● **INSTRUCTIONS FOR THE TASK**
Omit the pictures, please, and give each record below again exactly.

● **PROVIDED DATA**

■ ■ ■ ■ ■ ■ ■

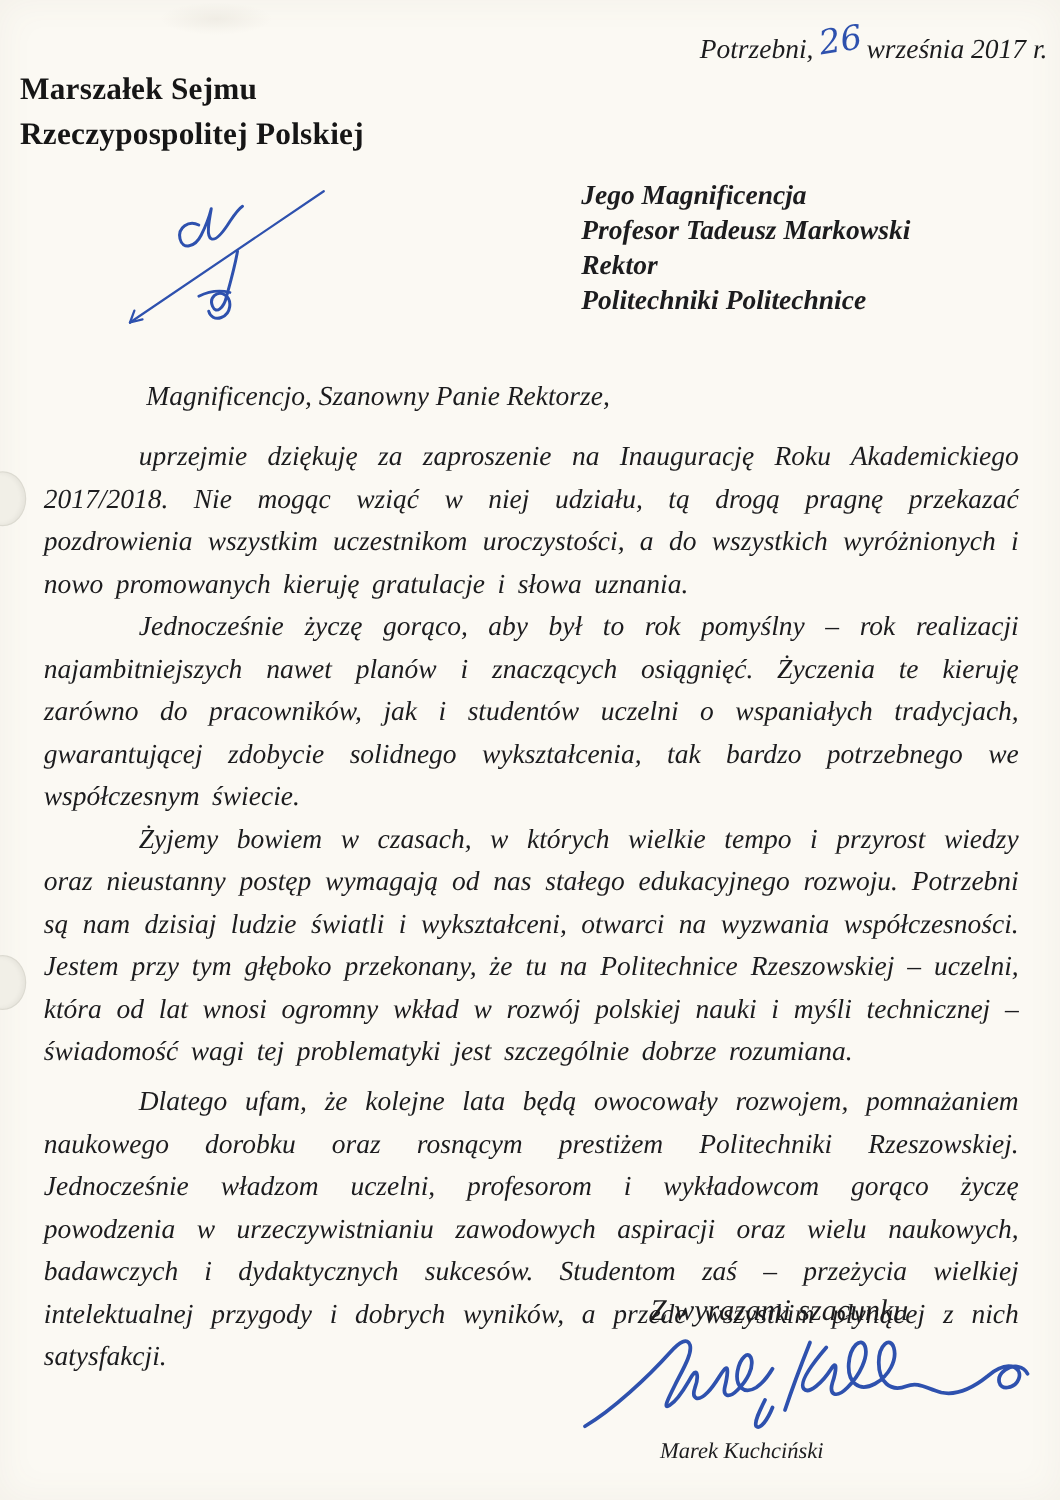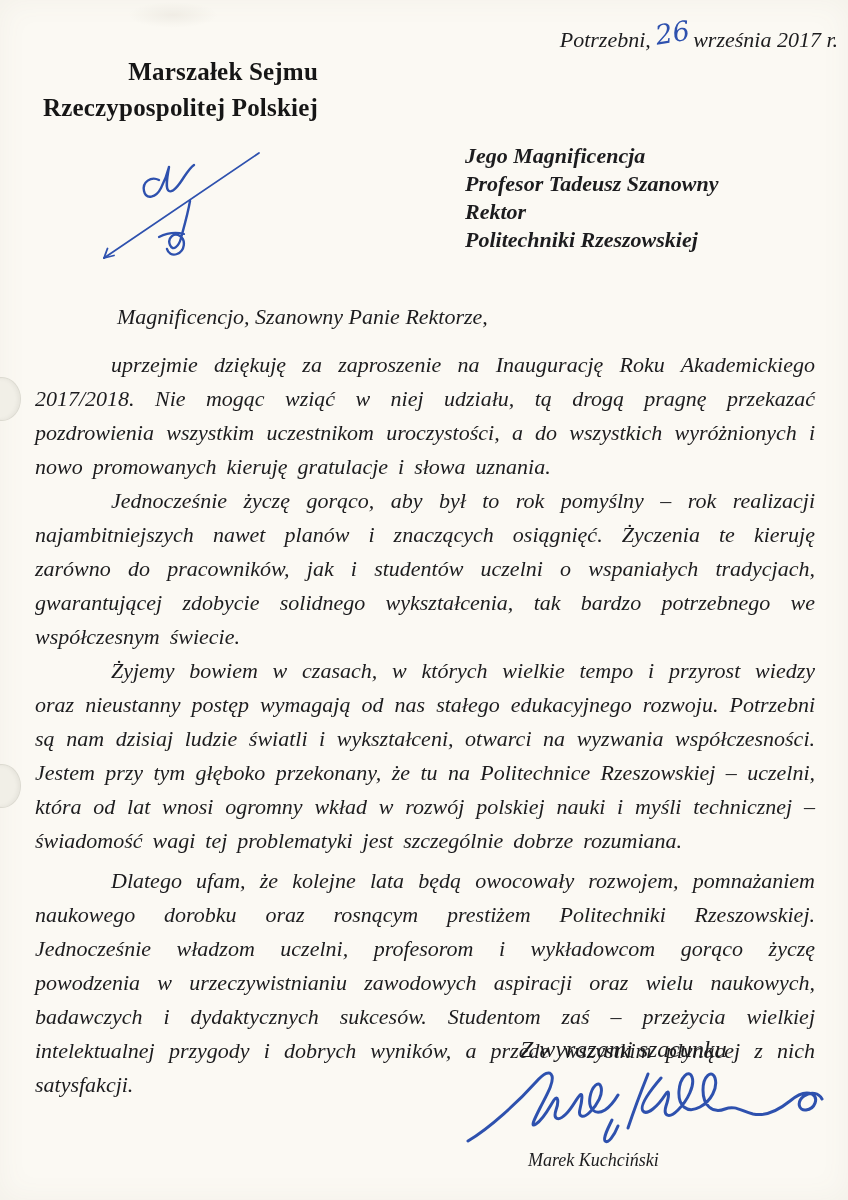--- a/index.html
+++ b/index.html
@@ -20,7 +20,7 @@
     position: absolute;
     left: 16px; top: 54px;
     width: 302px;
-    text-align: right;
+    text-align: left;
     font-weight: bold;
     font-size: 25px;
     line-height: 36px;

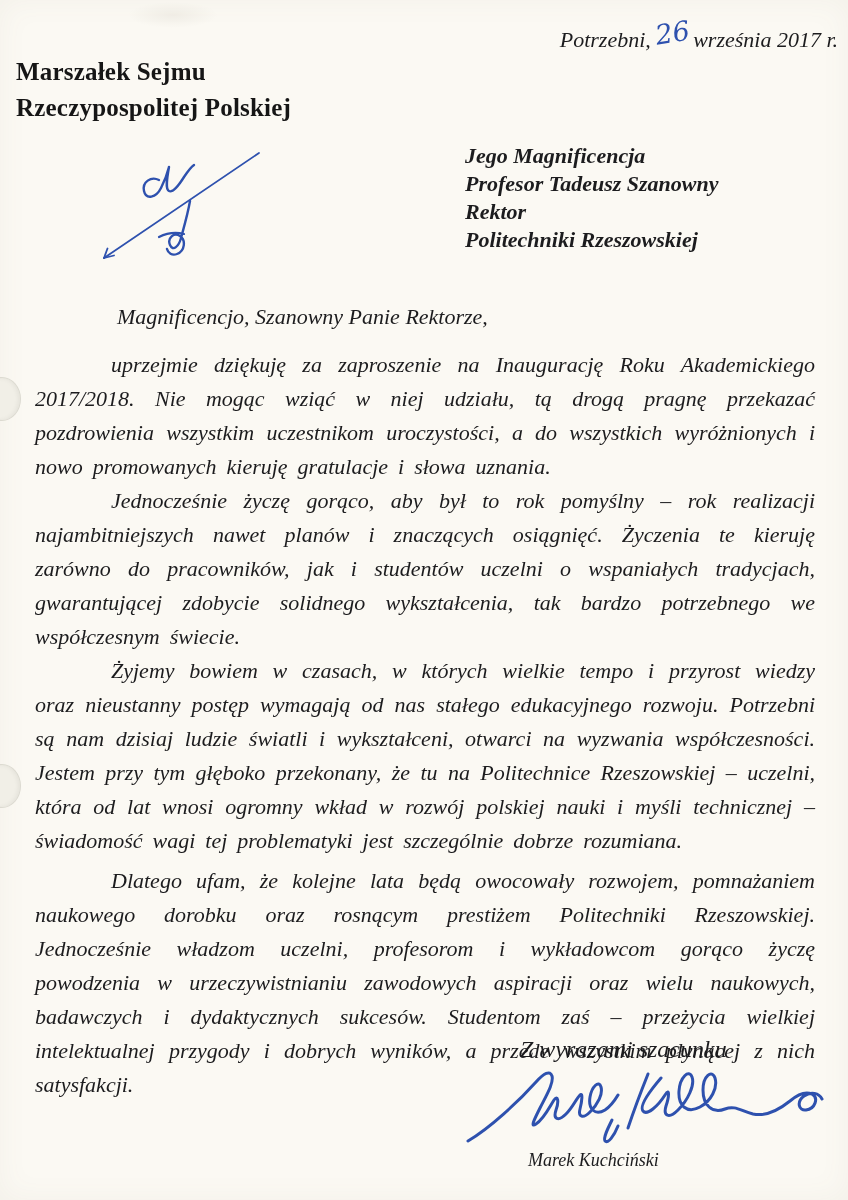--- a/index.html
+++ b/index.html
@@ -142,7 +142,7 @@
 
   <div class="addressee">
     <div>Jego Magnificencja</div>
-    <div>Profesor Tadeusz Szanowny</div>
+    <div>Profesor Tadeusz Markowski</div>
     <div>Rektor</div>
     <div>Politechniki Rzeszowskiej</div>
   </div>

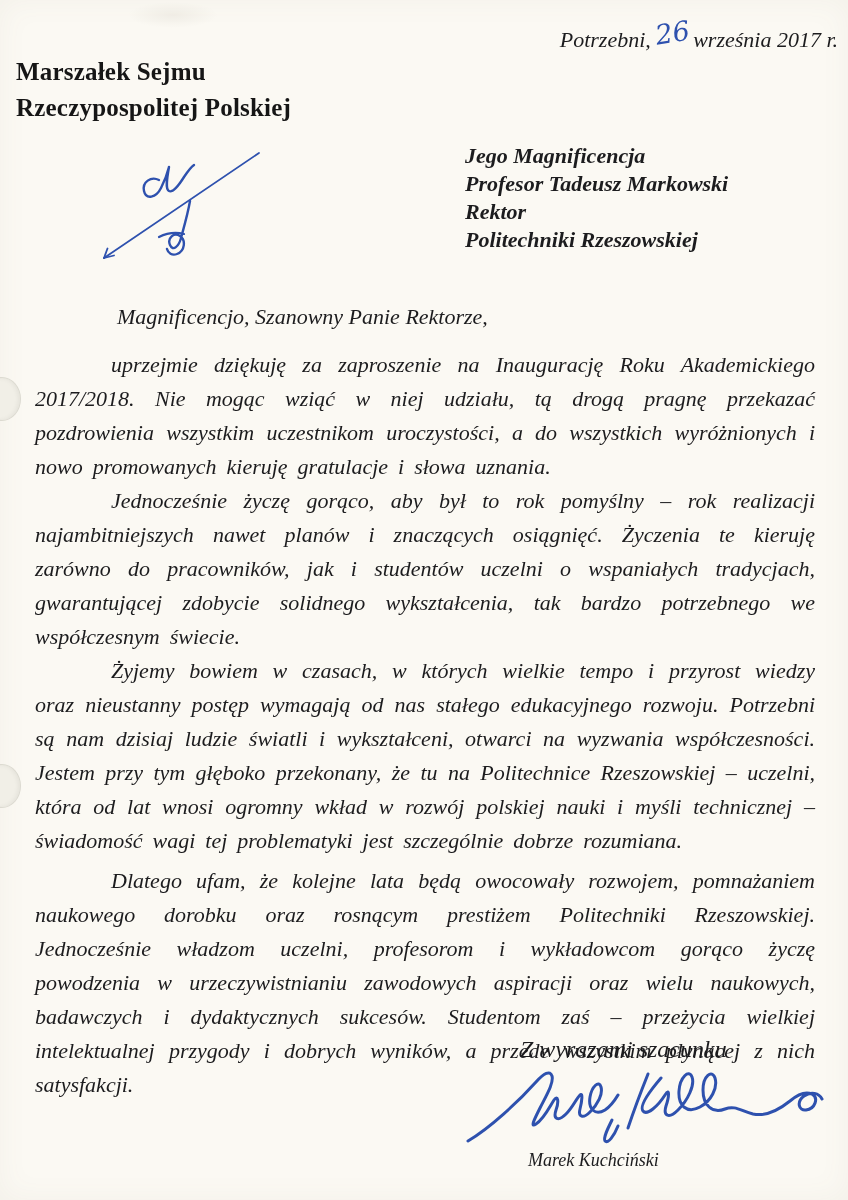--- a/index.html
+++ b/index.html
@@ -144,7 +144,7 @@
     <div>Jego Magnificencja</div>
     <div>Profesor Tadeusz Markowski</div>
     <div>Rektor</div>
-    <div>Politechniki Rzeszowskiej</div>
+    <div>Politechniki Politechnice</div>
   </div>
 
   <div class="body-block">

■ ■ ■ ■ ■ ■ ■

● **RESULT FOR THIS EXERCISE**
--- a/index.html
+++ b/index.html
@@ -20,7 +20,7 @@
     position: absolute;
     left: 16px; top: 54px;
     width: 302px;
-    text-align: right;
+    text-align: left;
     font-weight: bold;
     font-size: 25px;
     line-height: 36px;

--- a/index.html
+++ b/index.html
@@ -142,7 +142,7 @@
 
   <div class="addressee">
     <div>Jego Magnificencja</div>
-    <div>Profesor Tadeusz Szanowny</div>
+    <div>Profesor Tadeusz Markowski</div>
     <div>Rektor</div>
     <div>Politechniki Rzeszowskiej</div>
   </div>

--- a/index.html
+++ b/index.html
@@ -144,7 +144,7 @@
     <div>Jego Magnificencja</div>
     <div>Profesor Tadeusz Markowski</div>
     <div>Rektor</div>
-    <div>Politechniki Rzeszowskiej</div>
+    <div>Politechniki Politechnice</div>
   </div>
 
   <div class="body-block">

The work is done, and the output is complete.